What could be the reason behind it ? Is it because these files are unzipped and then highlighted from the index during display time ?

Is the highlighting dependent on file size what I mean is if the file size is more, then does the performance of the search degrades because of the highlighting ?

I have tried to reduce the maxAnalyzedChars value from 5MB to 1 MB bus still do not see any significant improvement in the search and highlighting for these kind of files.

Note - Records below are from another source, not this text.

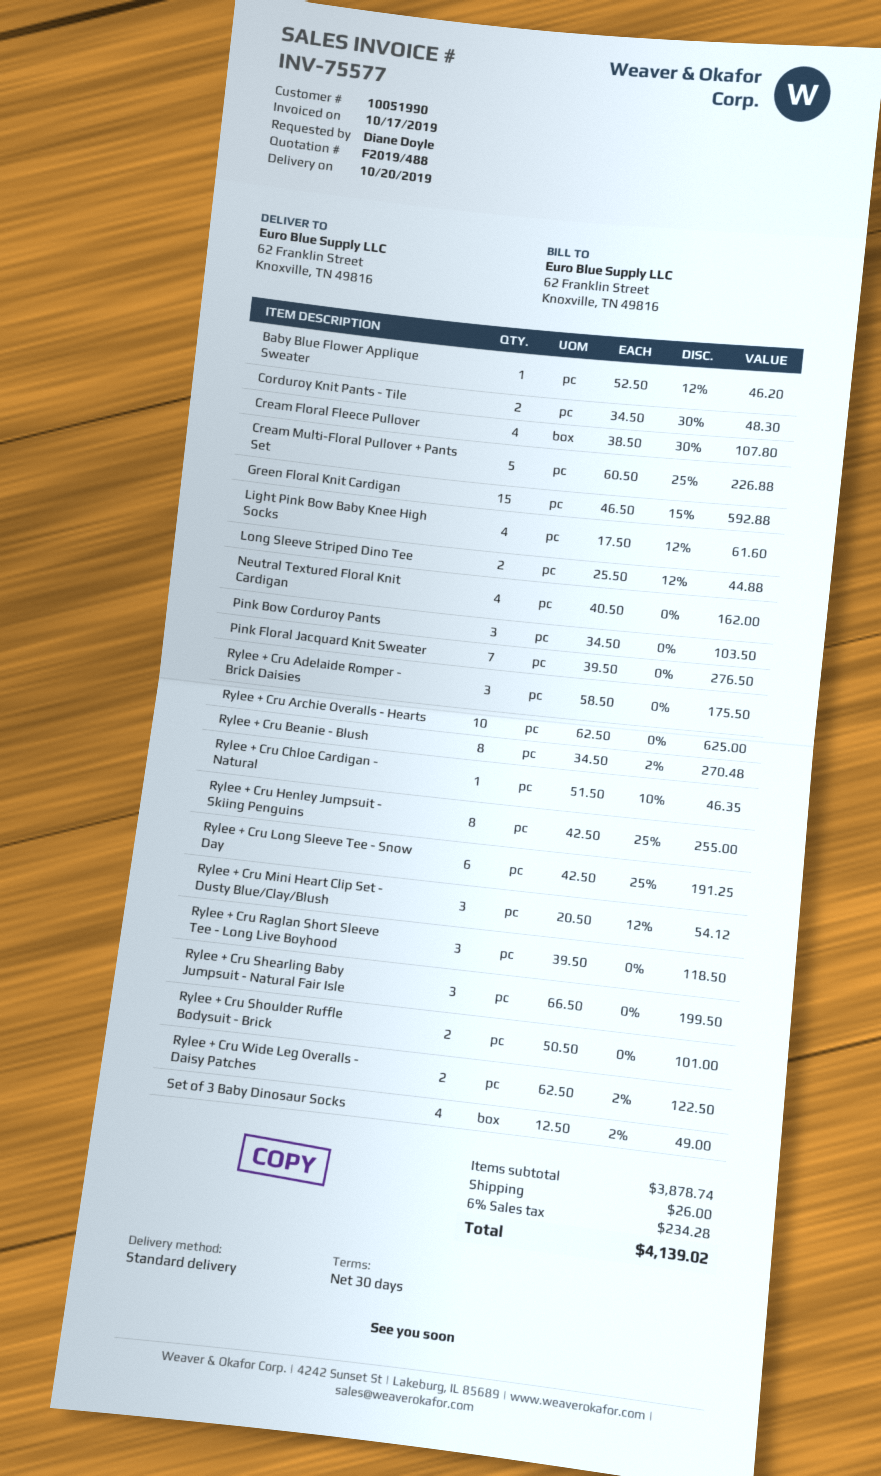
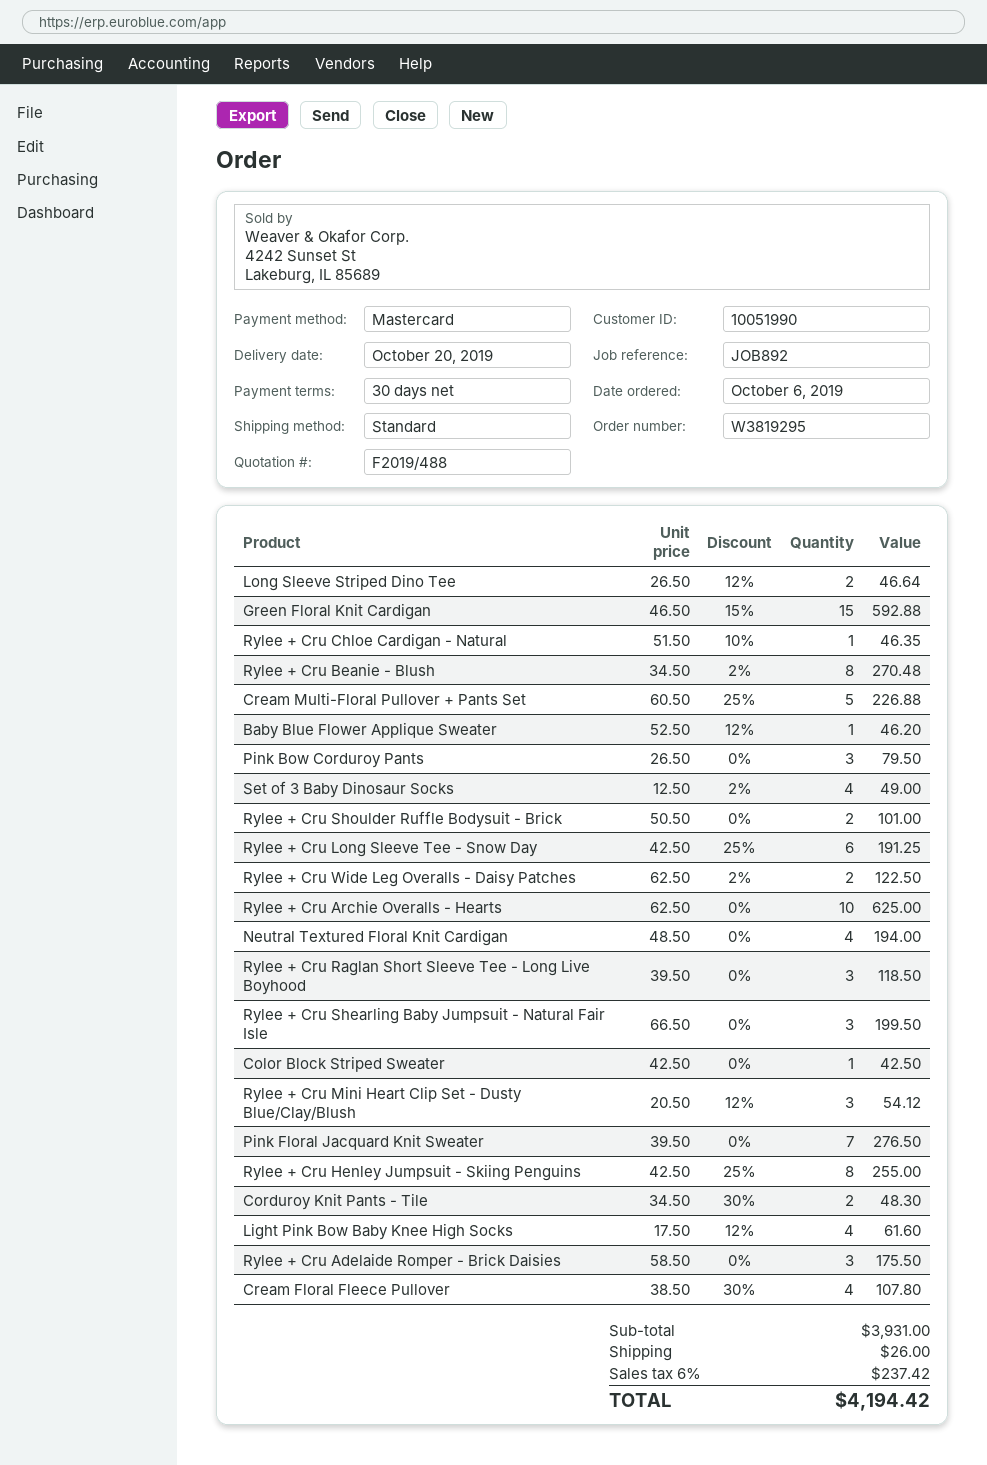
Long Sleeve Striped Dino Tee: 2 x 25.50 - 12% = 44.88 -> 2 x 26.50 - 12% = 46.64
Neutral Textured Floral Knit Cardigan: 4 x 40.50 = 162.00 -> 4 x 48.50 = 194.00
Pink Bow Corduroy Pants: 3 x 34.50 = 103.50 -> 3 x 26.50 = 79.50
Color Block Striped Sweater: none -> 1 x 42.50 = 42.50
subtotal: 3878.74 -> 3931.00
tax: 6% = 234.28 -> 6% = 237.42
total: 4139.02 -> 4194.42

Let me know if you can suggest any workaround for improving the highlighting and search performance for these kind of files or even files having large file size ?


Thanks
Shyam

-----Original Message-----
From: Erick Erickson [mailto:erickerickson@gmail.com] 
Sent: Saturday, November 26, 2011 8:57 AM
To: solr-user@lucene.apache.org
Subject: Re: highlighting performance poor with *.tar, *.gz files

Highlighting is dependent on the size of the
data being fed through the highlighter. Unless you have
termVectors & offsets & positions enabled, the text
must be re-analyzed, see:
http://wiki.apache.org/solr/FieldOptionsByUseCase?highlight=%28termvector%29%7C%28retrieve%29%7C%28contents%29

But highlighting compressed files seems like an odd
use-case, what is the business reason you need to do this?

Best
Erick

On Thu, Nov 24, 2011 at 10:28 AM, Shyam Bhaskaran
<Sh...@synopsys.com> wrote:
> Hi,
>
> It is observed that highlighting of search results is taking too much time especially for highlighting terms for archived files like *.gz, *.tar, *.zip.
> What could be the reason behind it ? Is it because these files are unzipped and then highlighted from the index during display time ?
> Or is it dependent on the size of the file ? Is there any way by which the search & highlighter performance improves for these kind of archived files (*.tar, *.zip etc)
>
> Let me know if there is any workaround for improving the highlighting and search performance for these kind of files?
>
> -Shyam
>

Re: highlighting performance poor with *.tar, *.gz files

Posted by Erick Erickson <er...@gmail.com>.
Highlighting is dependent on the size of the
data being fed through the highlighter. Unless you have
termVectors & offsets & positions enabled, the text
must be re-analyzed, see:
http://wiki.apache.org/solr/FieldOptionsByUseCase?highlight=%28termvector%29%7C%28retrieve%29%7C%28contents%29

But highlighting compressed files seems like an odd
use-case, what is the business reason you need to do this?

Best
Erick

On Thu, Nov 24, 2011 at 10:28 AM, Shyam Bhaskaran
<Sh...@synopsys.com> wrote:
> Hi,
>
> It is observed that highlighting of search results is taking too much time especially for highlighting terms for archived files like *.gz, *.tar, *.zip.
> What could be the reason behind it ? Is it because these files are unzipped and then highlighted from the index during display time ?
> Or is it dependent on the size of the file ? Is there any way by which the search & highlighter performance improves for these kind of archived files (*.tar, *.zip etc)
>
> Let me know if there is any workaround for improving the highlighting and search performance for these kind of files?
>
> -Shyam
>